Monday, May 5, 2008

GLORIFYING A FLAMIN TOOL!


Some things in life piss me off even more than a late running Namoi Cotton train on a winters afternoon.

One of these things is THE PRIZE TOOL appearing on Big Brother the other night. No I don't mean that irritating pain in the arse Kyle (surprisingly - although he ain't far behind). I mean that buttpipe nugget Corey flaming Worthington.

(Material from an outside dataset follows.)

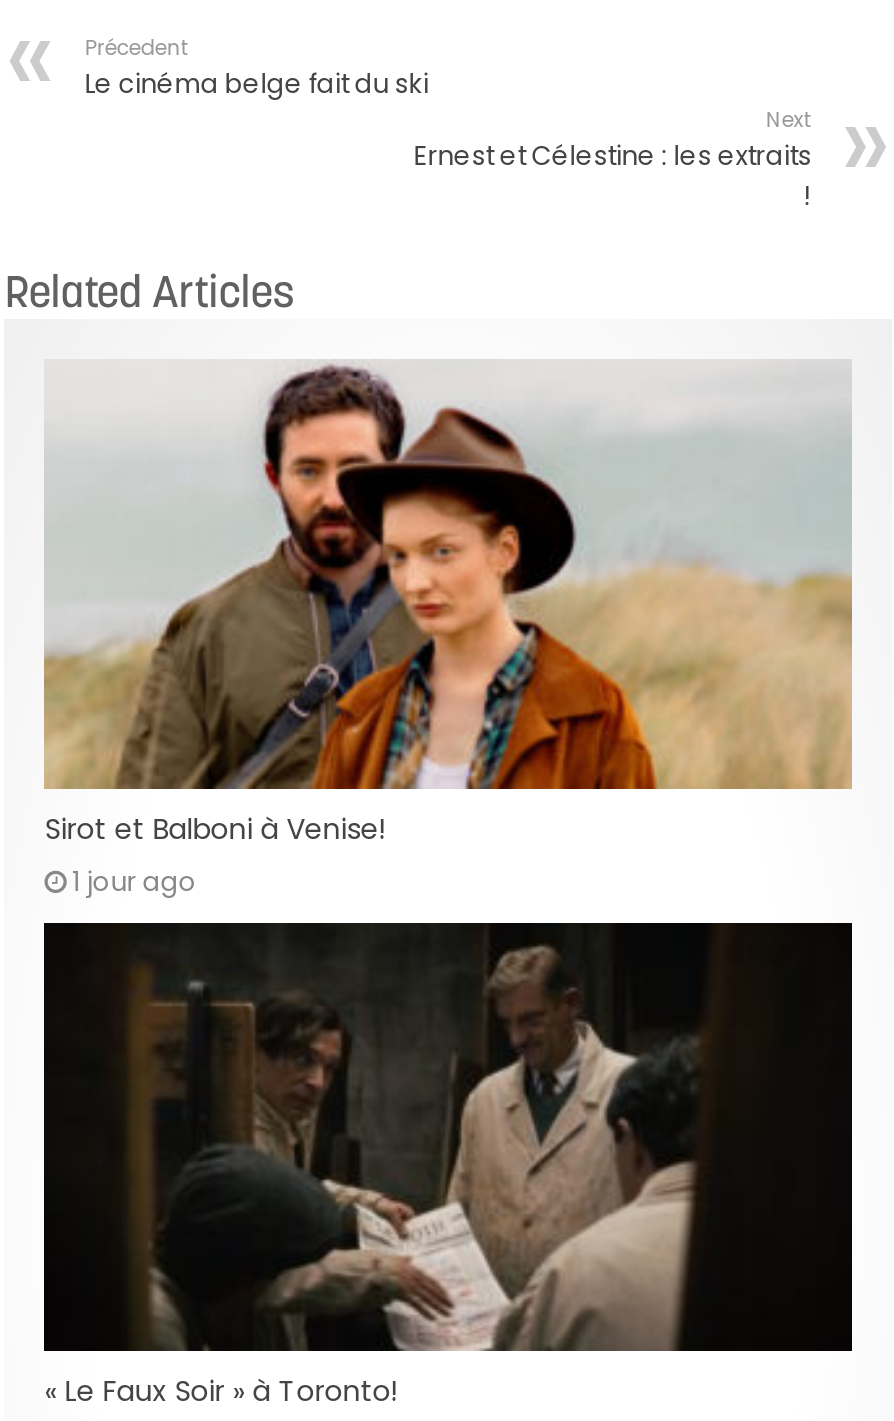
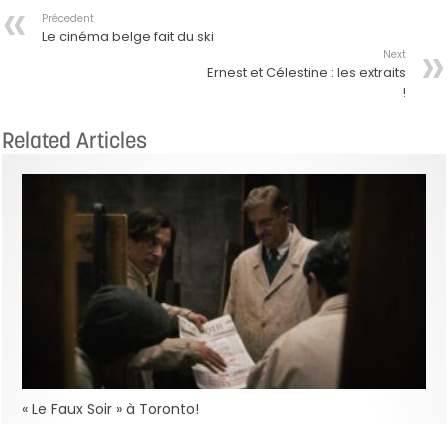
[44,359,854,900] [image] | Sirot et Balboni à Venise! | 1 jour ago -> none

Do we now, as a society, worship those who stick their finger up at society?
Its apparently OK to waste police resources, trash your parents house, strike fear into your whole street - BECAUSE NOW YOU WILL BE REWARDED WITH HUGE AMOUNTS OF DOLLARS FOR TELEVISION APPEARANCES.
Yet woh-behold any poor bastard railfan turning up at Dubbo station with a beer in one hand and a camera in the other. Heck no - Officer plod is straight on you dragging you to the station or sticking his trungeon up orifaces best lst trungeonless.

Well on you go people. Run riot, screw this country over, stick your thumb up at the law.
At the end of it, give the Big Brother producers a call. THEY WANT TO BLOODY REWARD YOU!

Onya Kyle, you have proved that my opinion of you could get lower.
What happened to the good old BB days of lesbianism and turkey slapping.